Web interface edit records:
»»
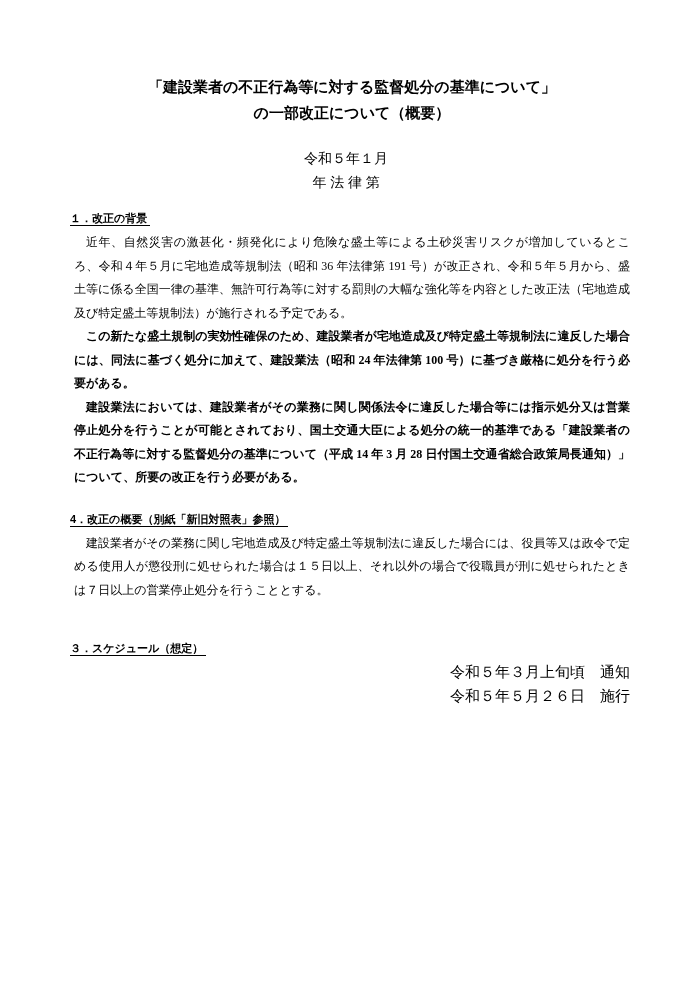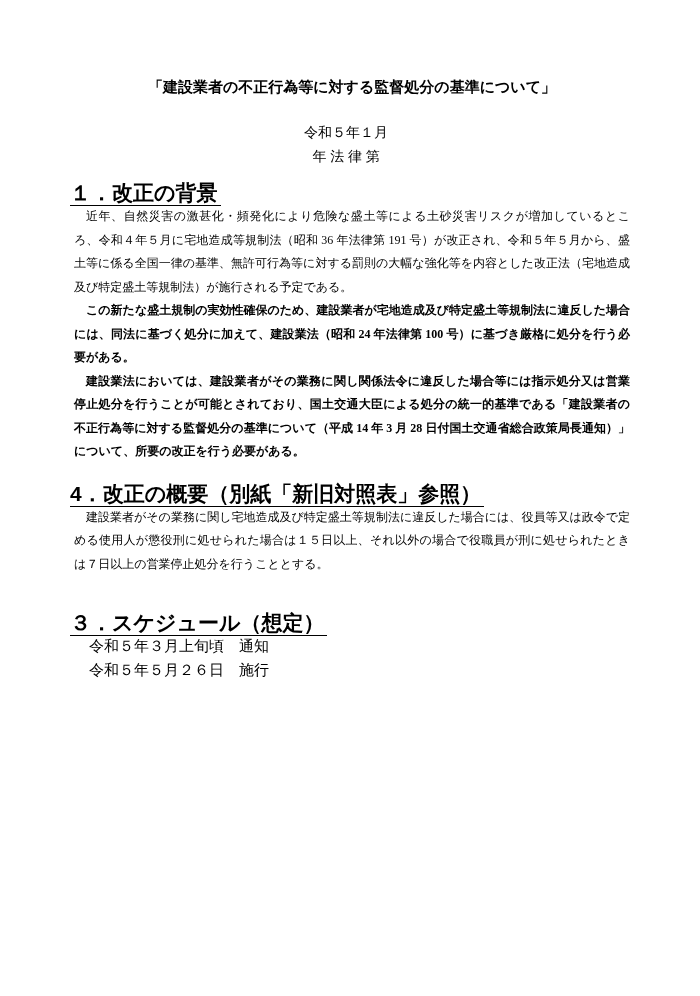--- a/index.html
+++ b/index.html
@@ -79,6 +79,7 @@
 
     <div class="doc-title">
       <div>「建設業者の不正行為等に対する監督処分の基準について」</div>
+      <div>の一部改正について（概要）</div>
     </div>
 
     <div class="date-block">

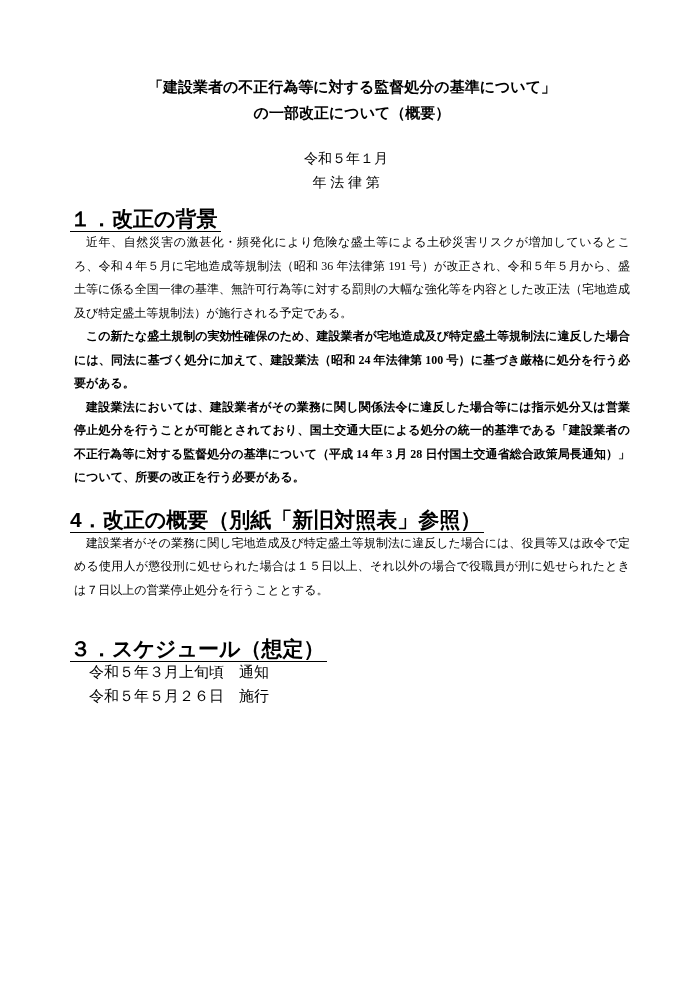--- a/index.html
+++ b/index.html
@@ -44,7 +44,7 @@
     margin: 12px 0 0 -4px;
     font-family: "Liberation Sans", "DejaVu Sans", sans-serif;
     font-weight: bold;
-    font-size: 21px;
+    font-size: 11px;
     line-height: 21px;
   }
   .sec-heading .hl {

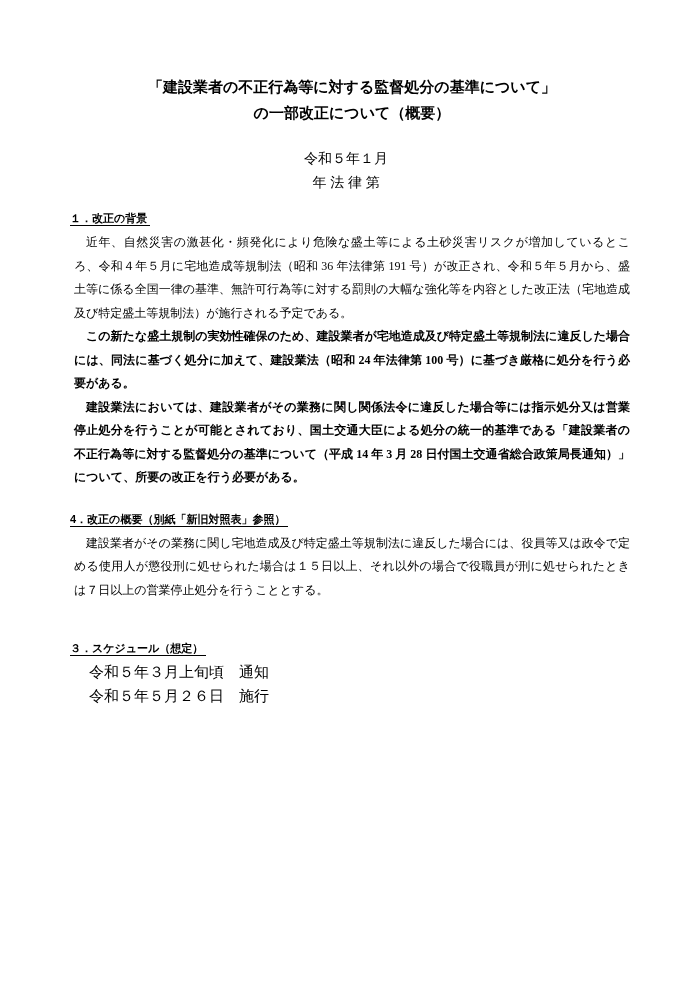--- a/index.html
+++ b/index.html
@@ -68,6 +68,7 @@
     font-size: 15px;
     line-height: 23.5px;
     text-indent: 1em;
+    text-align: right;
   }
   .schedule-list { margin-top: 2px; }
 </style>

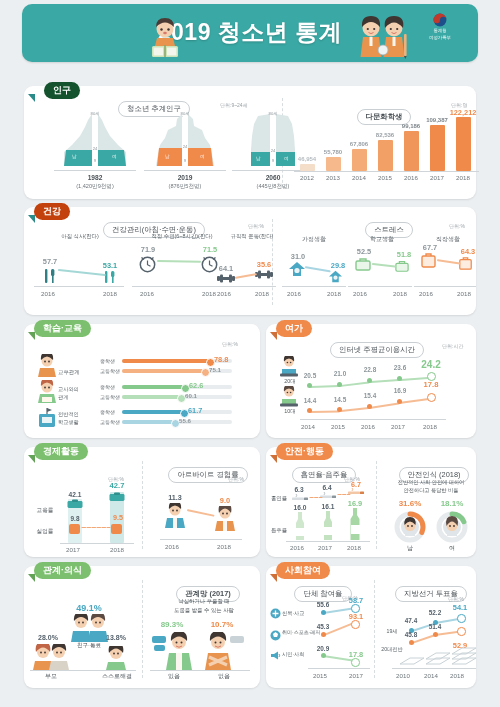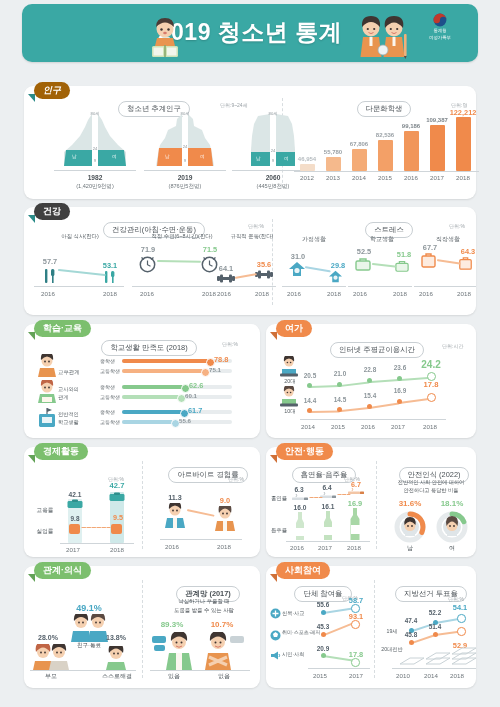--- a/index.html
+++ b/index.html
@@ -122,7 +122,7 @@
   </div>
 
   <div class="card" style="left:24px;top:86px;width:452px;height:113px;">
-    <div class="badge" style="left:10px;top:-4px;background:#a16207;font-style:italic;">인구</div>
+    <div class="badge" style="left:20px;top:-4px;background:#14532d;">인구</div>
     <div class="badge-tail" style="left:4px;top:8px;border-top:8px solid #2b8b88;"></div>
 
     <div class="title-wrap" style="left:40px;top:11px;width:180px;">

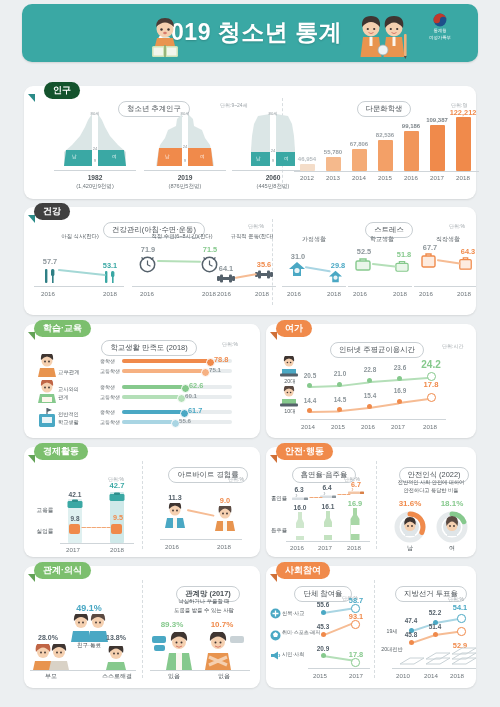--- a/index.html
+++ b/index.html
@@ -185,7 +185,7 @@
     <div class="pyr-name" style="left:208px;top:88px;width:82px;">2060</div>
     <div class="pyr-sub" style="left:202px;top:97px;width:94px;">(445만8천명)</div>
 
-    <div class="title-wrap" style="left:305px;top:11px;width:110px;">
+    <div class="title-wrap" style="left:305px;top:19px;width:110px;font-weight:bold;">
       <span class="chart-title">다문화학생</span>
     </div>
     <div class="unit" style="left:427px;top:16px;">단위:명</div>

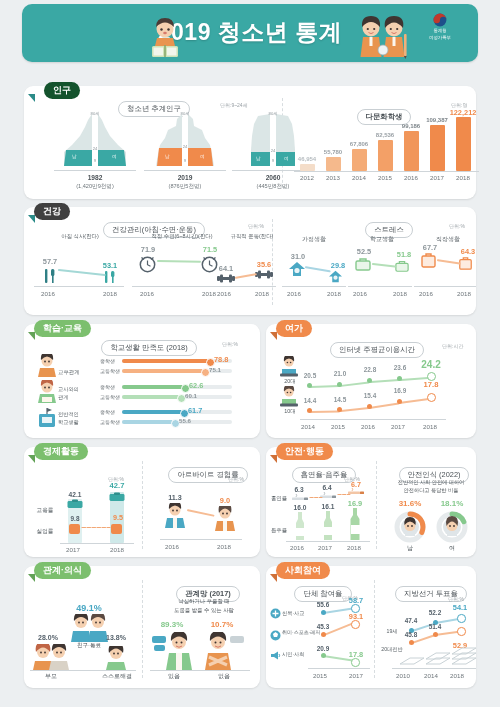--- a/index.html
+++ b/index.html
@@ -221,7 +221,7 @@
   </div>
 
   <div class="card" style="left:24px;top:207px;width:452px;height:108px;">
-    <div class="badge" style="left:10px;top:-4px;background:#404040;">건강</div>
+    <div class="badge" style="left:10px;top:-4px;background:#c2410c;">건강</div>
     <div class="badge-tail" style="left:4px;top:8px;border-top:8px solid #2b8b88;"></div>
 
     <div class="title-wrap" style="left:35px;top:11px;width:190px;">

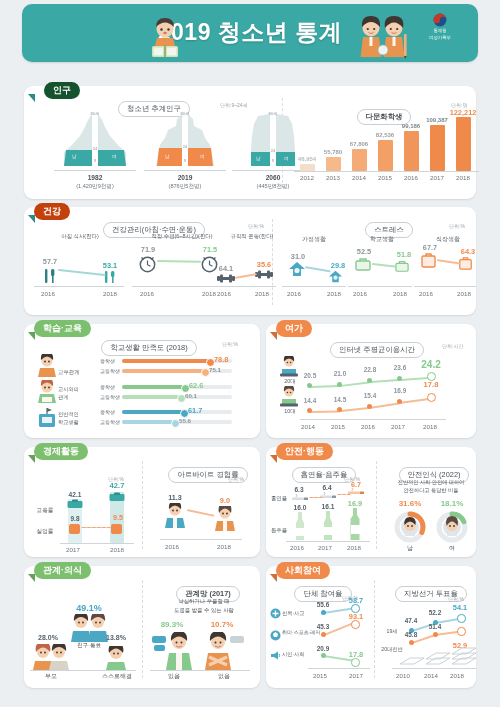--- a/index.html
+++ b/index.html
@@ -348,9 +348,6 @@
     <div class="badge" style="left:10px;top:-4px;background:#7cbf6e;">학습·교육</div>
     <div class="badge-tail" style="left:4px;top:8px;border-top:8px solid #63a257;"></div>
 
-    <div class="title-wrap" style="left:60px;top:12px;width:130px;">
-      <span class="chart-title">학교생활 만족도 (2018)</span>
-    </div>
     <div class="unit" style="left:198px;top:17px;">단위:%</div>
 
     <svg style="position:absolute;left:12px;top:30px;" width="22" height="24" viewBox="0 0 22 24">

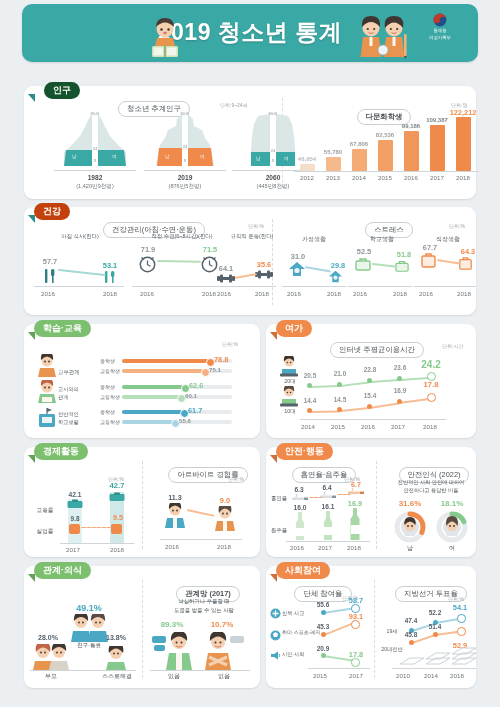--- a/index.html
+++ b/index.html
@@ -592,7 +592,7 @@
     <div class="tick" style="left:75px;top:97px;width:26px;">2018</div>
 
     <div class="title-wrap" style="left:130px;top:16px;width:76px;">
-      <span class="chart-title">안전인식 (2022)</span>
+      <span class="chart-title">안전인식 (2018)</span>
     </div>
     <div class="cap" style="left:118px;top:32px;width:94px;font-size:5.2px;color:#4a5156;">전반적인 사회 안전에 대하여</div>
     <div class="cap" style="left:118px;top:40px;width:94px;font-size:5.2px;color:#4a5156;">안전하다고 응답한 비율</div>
««
[Assigned task]:
Wherever the string "margin" occurs in the entries, copy that whole line.

[Answer to this task]:
     margin: 12px 0 0 -4px;
   .schedule-list { margin-top: 2px; }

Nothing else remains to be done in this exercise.